Probably you were never really fluent in French in the first place. Which is to say, you were never really entirely comfortable at the shell. Which is fine - as I said, I don't assert that it's the best fit for everyone. But for me, just like producing English doesn't feel like I'm "remembering arcane stuff" neither does producing Bash, even though I fully recognize that objectively both are plenty weird.

That's just wrong. I've written shells. I've written tools. I started in this business before IDE's existed. Some folks grow out of it, some stay because its so cool to know what all those switches mean.
"That's just wrong."

Please explain, rather than simply asserting.

"I've written shells. I've written tools."

I've written GUIs. That's pretty well unrelated to whether the interface fits you well.

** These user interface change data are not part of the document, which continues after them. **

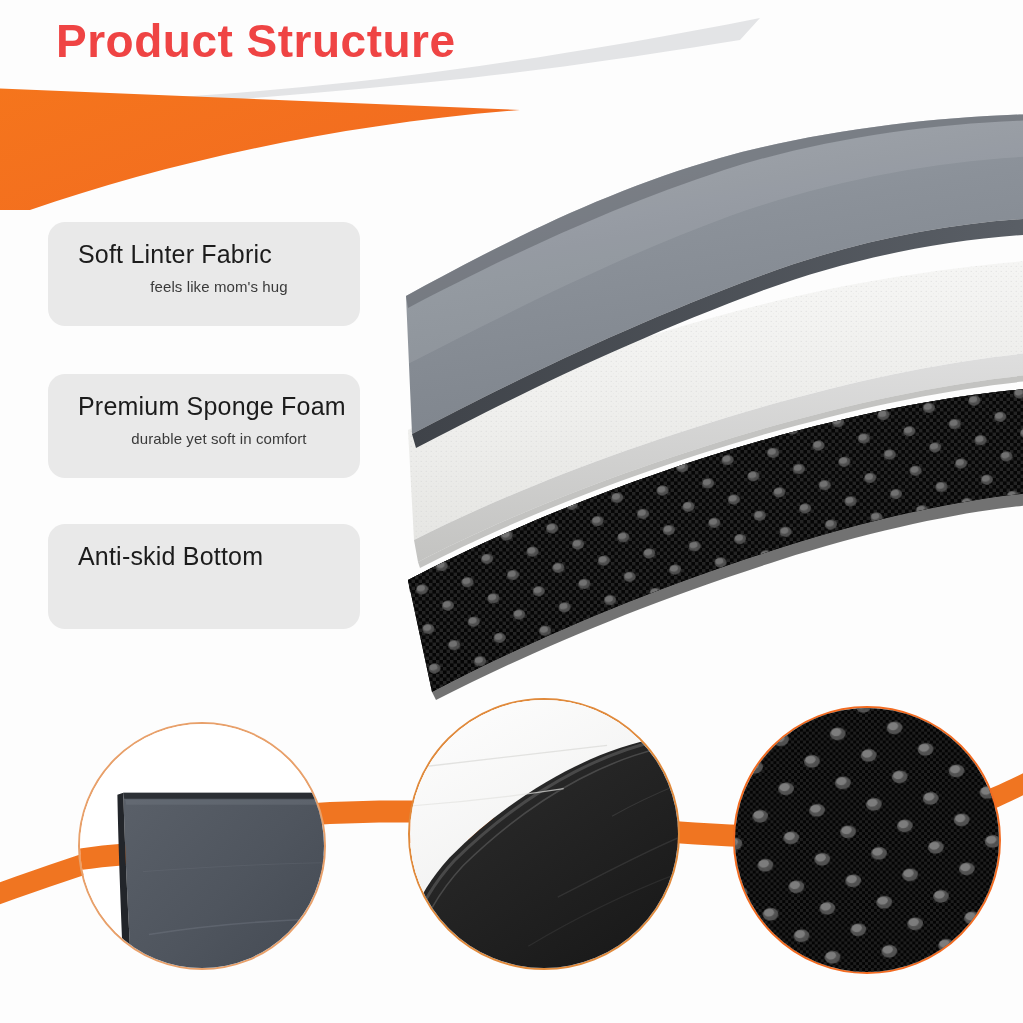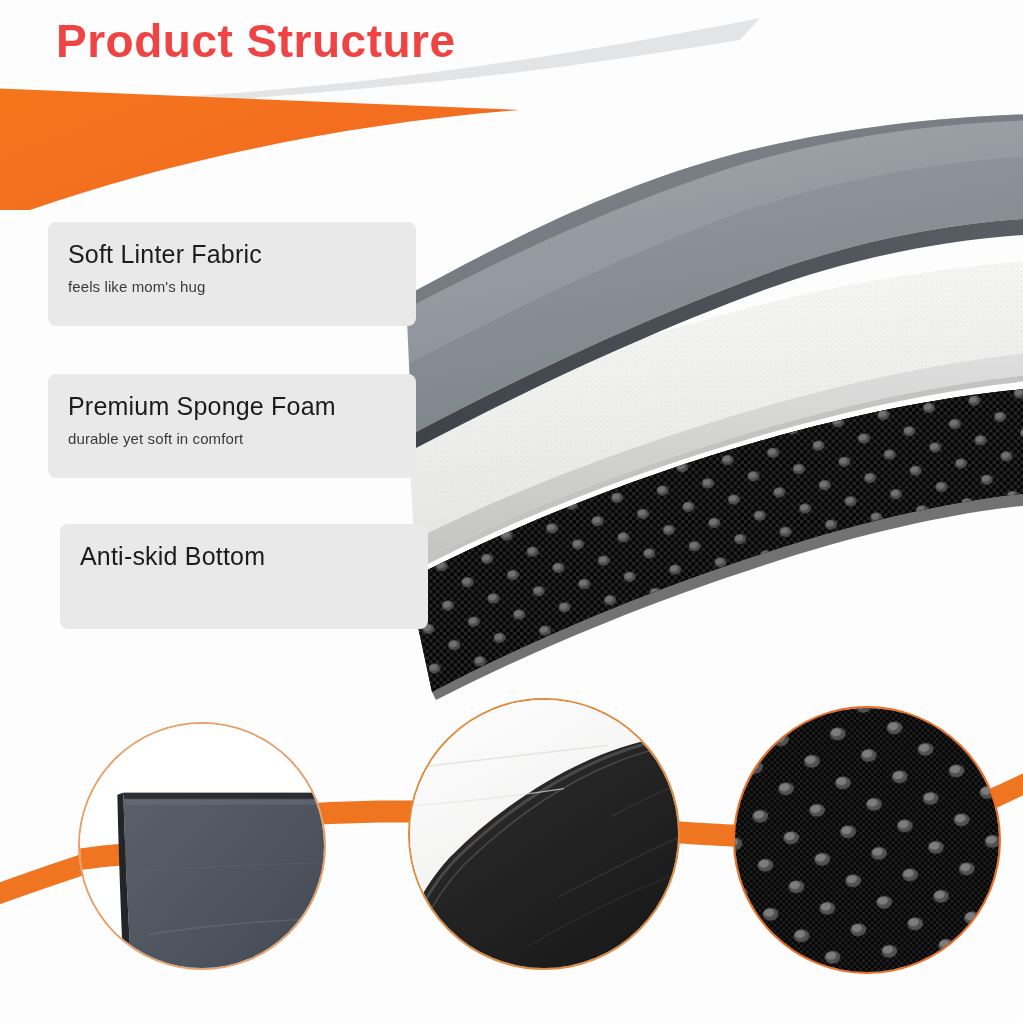"Soft Linter Fabric" .feature-box { border-radius: 8px -> 17px; padding: 18px 0 14px 20px -> 18px 0 14px 30px; width: 368px -> 312px }
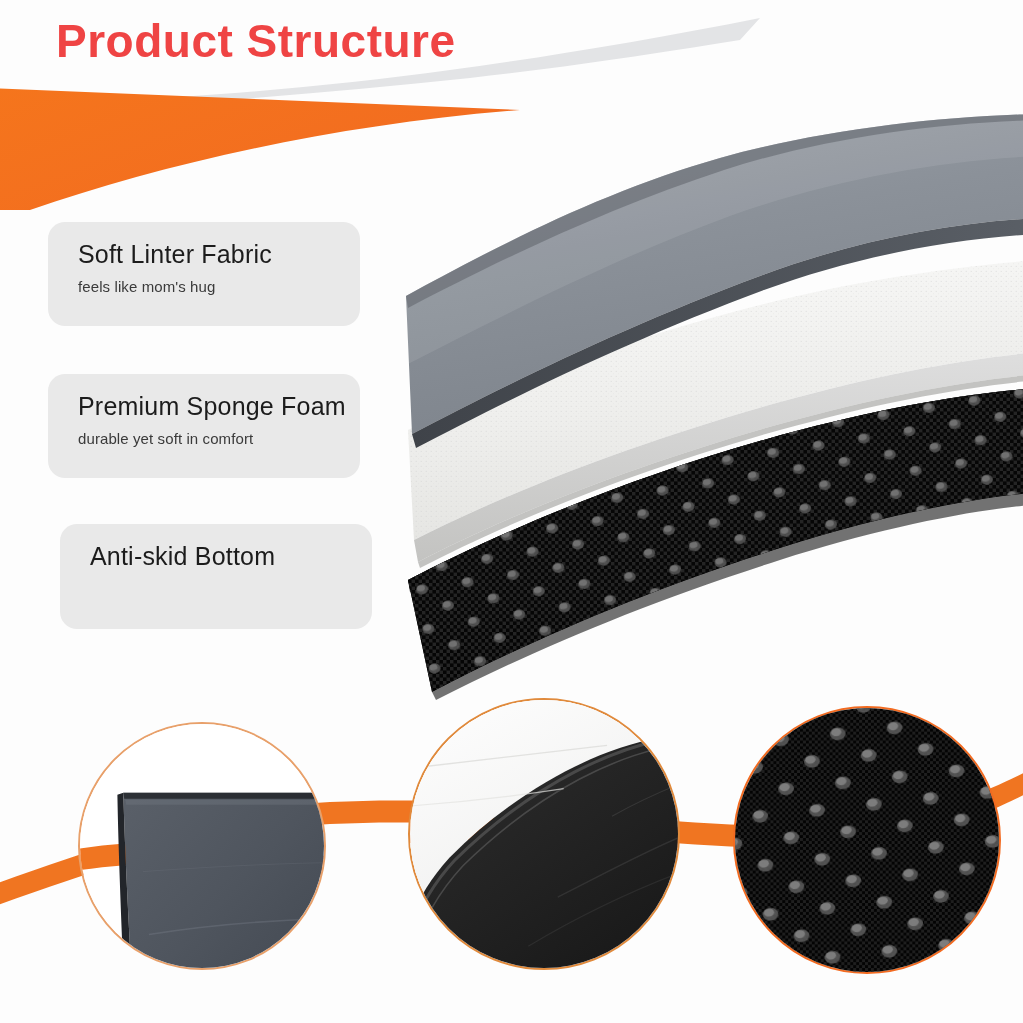"feels like mom's hug" .feature-sub { text-align: none -> center }
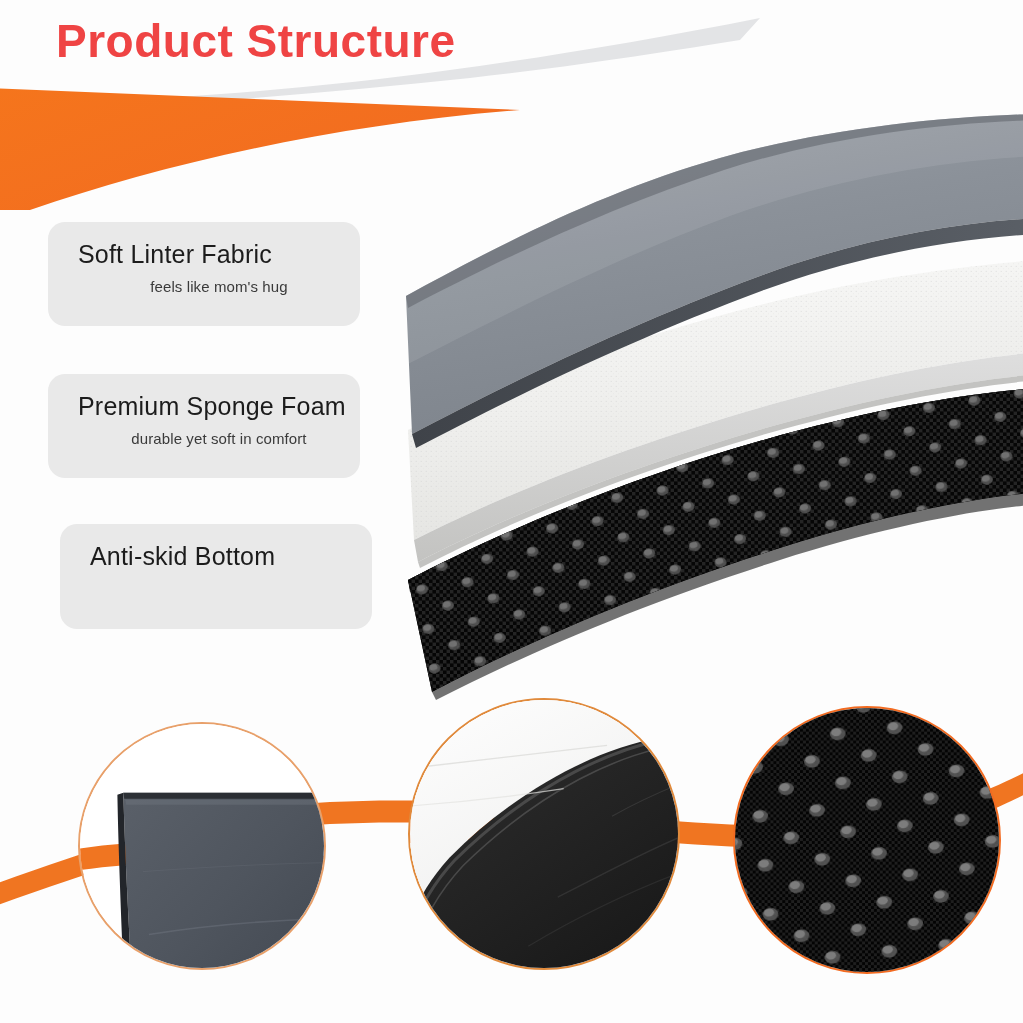"Anti-skid Bottom" .feature-box.b3 { margin-left: 12px -> none }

"I started in this business before IDE's existed."

I don't see how that undermines my point. It would explain why you wound up using the shell despite it being a poor fit for you.

"Some folks grow out of it, some stay because its so cool to know what all those switches mean."

Veiled insults don't make your point stronger.

What you said. Its wrong. I'm not like that.

I was a command-line master. Because you had to be, before IDEs.

And the last comment was to match the tone of the parent comment.

Some days I wish someone would have already created a tool to do all of the stuff I needed to do.
They did, you just have to do a bunch of command-line bullshittery to get it to work.
That day, no one will pay you to do what you do.